With hopes that an honest individual picked up the pack, I sent a text message to my cell phone. The message read, "Reward offered for the return of this phone and the pack that it was in."
I knew that the phone was still turned on. My wallet, with identification and phone number was also in the pack. I waited, but no one called.
The next day, I reported the theft to the State Police. When the Trooper finished the interview, he asked, "If we find the person responsible, do you want them prosecuted? That is our job."
"You know," I began, " I'd just like to get my gear back, but it's been almost 48 hours.

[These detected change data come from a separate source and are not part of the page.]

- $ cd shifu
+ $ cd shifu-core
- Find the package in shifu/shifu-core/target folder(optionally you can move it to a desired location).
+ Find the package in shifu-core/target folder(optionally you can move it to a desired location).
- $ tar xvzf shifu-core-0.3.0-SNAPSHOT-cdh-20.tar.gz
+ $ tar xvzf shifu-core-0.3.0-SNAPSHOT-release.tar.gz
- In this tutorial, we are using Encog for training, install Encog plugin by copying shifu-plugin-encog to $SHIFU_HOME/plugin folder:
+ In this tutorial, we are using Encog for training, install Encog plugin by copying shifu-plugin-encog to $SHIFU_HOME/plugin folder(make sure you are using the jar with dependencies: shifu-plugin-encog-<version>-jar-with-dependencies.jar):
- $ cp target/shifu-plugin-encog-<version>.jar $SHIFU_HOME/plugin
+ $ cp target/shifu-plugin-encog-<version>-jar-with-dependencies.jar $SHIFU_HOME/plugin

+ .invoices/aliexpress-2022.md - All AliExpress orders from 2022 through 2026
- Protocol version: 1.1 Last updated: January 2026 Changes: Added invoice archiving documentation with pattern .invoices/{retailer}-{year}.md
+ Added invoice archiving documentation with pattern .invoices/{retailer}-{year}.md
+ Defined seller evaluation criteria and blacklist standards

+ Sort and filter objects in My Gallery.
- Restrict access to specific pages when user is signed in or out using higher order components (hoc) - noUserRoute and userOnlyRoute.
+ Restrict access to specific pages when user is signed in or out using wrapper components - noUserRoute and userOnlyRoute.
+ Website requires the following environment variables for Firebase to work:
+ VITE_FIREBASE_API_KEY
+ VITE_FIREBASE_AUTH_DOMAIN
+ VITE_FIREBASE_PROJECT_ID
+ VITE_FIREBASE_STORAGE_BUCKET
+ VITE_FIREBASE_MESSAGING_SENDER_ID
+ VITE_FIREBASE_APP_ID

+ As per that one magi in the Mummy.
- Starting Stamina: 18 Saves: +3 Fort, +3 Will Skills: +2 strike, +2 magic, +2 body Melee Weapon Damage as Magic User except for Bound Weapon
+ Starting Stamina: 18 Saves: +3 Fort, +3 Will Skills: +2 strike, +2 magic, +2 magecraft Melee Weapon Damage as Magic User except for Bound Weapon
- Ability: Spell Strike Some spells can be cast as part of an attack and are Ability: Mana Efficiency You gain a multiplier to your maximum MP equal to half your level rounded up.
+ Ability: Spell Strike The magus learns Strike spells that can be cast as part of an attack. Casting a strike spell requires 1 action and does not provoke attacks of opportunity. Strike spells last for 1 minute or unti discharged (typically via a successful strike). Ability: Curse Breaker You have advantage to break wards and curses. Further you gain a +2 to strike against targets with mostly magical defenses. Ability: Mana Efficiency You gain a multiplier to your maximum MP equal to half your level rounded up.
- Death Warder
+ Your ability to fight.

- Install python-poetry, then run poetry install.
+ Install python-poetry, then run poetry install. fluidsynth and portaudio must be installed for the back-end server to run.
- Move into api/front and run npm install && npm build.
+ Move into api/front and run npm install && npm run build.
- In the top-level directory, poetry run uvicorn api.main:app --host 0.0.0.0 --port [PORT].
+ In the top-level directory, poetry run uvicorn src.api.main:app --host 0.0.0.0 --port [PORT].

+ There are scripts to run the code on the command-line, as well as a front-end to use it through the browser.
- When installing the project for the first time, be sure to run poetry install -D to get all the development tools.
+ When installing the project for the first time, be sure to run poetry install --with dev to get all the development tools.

If it were an honest individual, I'd have my pack back by now. I'd like you to do your job."
Two days later, my wallet was found along the side of Route 3, near the intersection of Alderbrook Park Road. The contents were scattered as if it had been thrown out the window of a moving vehicle. My cell phone is probably somewhere along the same stretch of highway.
I hope that some honest parent, guardian or disgusted spouse reads this story and recognizes the new Sony camera with a Vivatar lens cap or the spruce colored, EMS GorTex rain jacket that some slug just brought home in a nice, Mountainsmith pack.
The reward still stands and my email address is listed below. However, from now on the packs will stay on my back and a paddle in my hand.
A bottle of whiskey may now be considered safe, but a camp no longer is. It's a sad day when the Adirondack woods and waters are no longer considered the habitat of honest men.